Brief: Write the data out again exactly, with no pictures.
[[ Data listing, beginning ]]
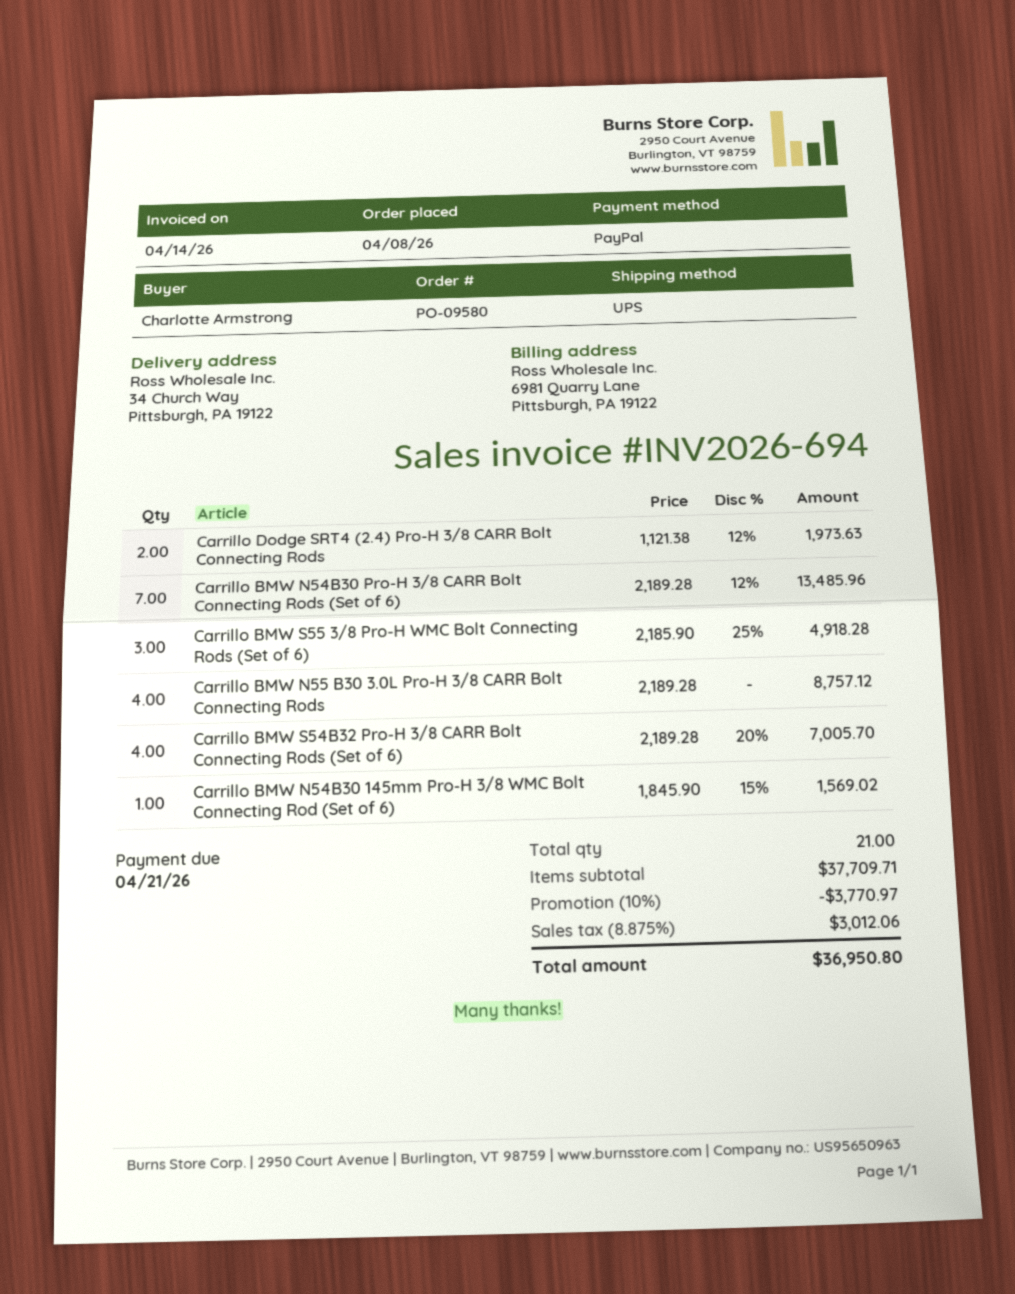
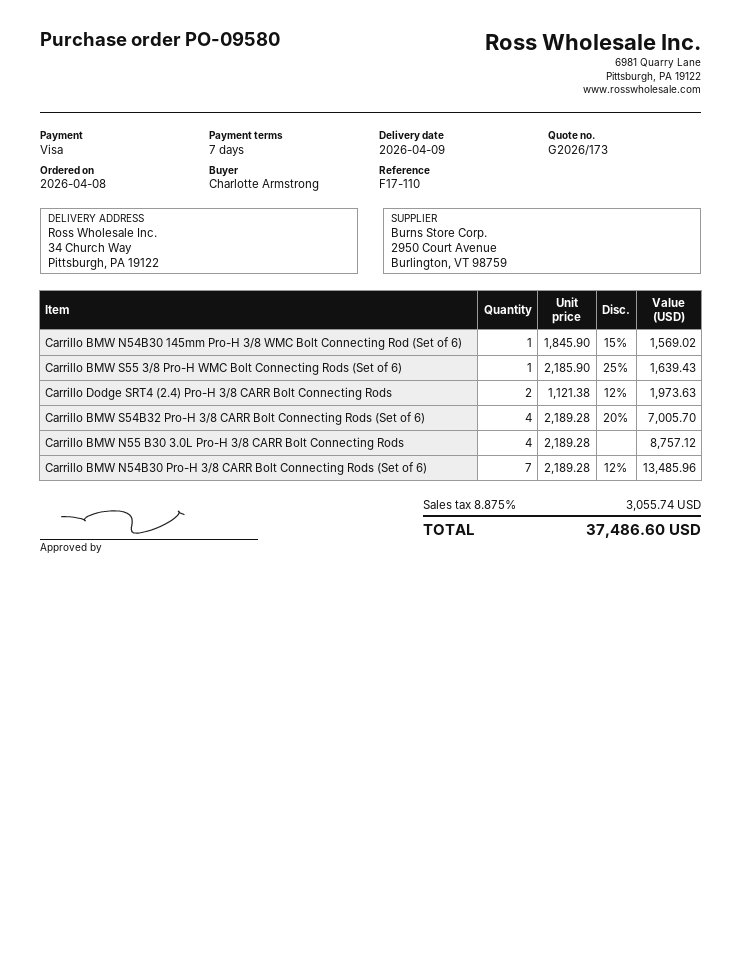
payment method: PayPal -> Visa
Carrillo BMW S55 3/8 Pro-H WMC Bolt Connecting Rods (Set of 6): 3 x 2185.90 - 25% = 4918.28 -> 1 x 2185.90 - 25% = 1639.43
discount: 10% = 3770.97 -> none
tax: 8.875% = 3012.06 -> 8.875% = 3055.74
total: 36950.80 -> 37486.60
[[ Data listing, end ]]
Reply:
payment method: PayPal -> Visa
Carrillo BMW S55 3/8 Pro-H WMC Bolt Connecting Rods (Set of 6): 3 x 2185.90 - 25% = 4918.28 -> 1 x 2185.90 - 25% = 1639.43
discount: 10% = 3770.97 -> none
tax: 8.875% = 3012.06 -> 8.875% = 3055.74
total: 36950.80 -> 37486.60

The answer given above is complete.